Kalau kita konfrontir dengan para profesor dan doktor ahli ilmu fiqih
di negeri kita, misalnya Dr. Khuzaemah T. Yanggo yang sama-sama
berasal dari Sulawesi dan lulusan fakultas Syariah Al-Azhar Mesir,
maka pendapat seperti ini tidak benar. Menurut Dr. Khuzaemah, batas
aurat wanita tetap seperti yang kita pahami selama ini, yaitu seluruh
tubuh kecuali wajah dan kedua tapak tangan.

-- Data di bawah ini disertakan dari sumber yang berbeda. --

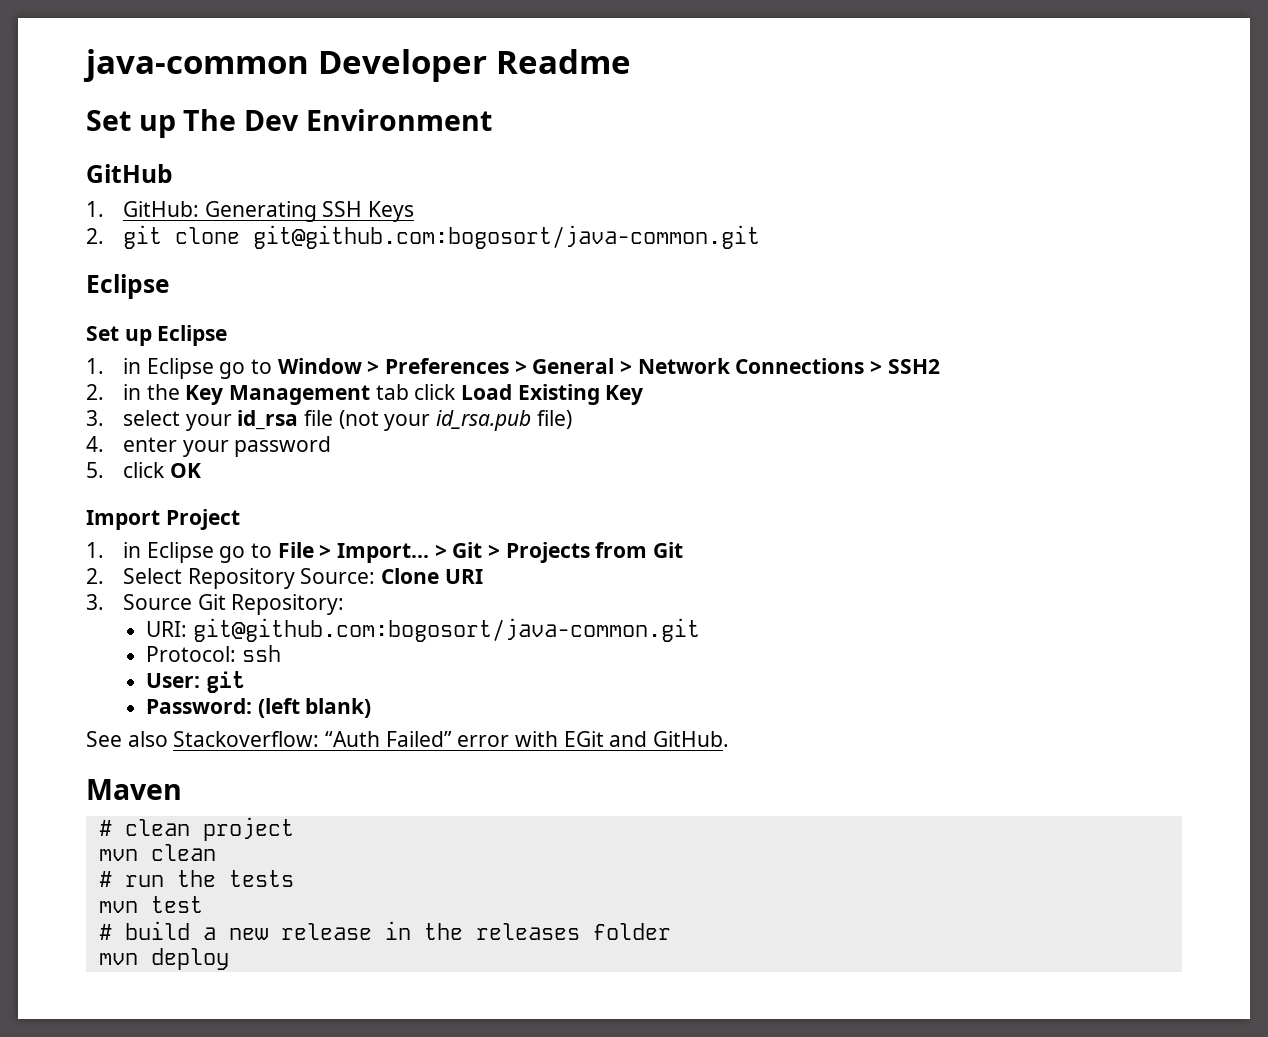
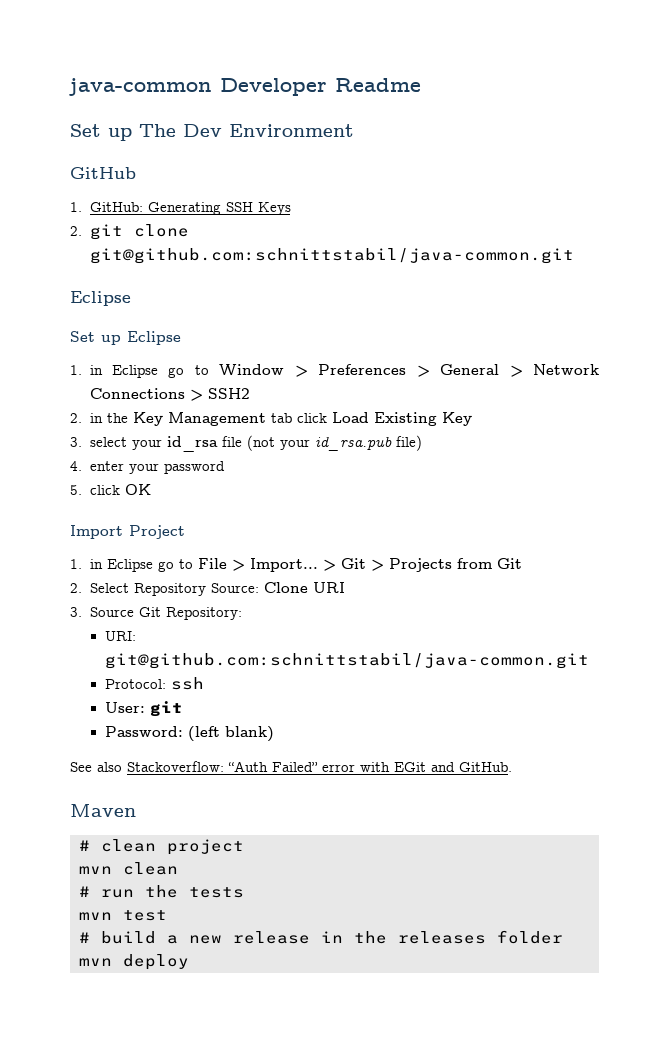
[252,225,760,249] git@github.com:bogosort/java-common.git -> [89,248,574,264] git@github.com:schnittstabil/java-common.git
[192,618,700,642] git@github.com:bogosort/java-common.git -> [104,653,589,669] git@github.com:schnittstabil/java-common.git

Demikian juga kalau kita lihat pendapat doktor syariah lainnya,
seperti Dr. Anwar Ibrahim Nasution, atau Dr. Eli Maliki, yang
kesemuanya lulusan fakultas Syariah Al-Azhar Mesir, maka pendapat
Quraisy ini dianggap telah menyalahi syariat Islam yang sesungguhnya.
Bagi para doktor syariah itu, batas aurat wanita telah disepakati oleh
seluruh ulama syariah, yaitu seluruh tubuhnya kecuali wajah dan kedua
tapak tangan.

Apalagi kalau kita kaitkan dengan Syeikh Dr. Yusuf Al-Qaradhawi, yang
tentunya jauh lebih senior lebih tinggi ilmunya dari Dr. Quraisy.
Beliau telah menyatakan bahwa di kalangan ulama sudah ada kesepakatan
tentang masalah `aurat wanita yang boleh ditampakkan'. Ketika membahas
makna "Dan janganlah mereka menampakkan perhiasannya kecuali apa yang
biasa tampak daripadanya" (QS 24:31), para ulama sudah sepakat bahwa
yang dimaksudkan itu adalah "muka" dan "telapak tangan".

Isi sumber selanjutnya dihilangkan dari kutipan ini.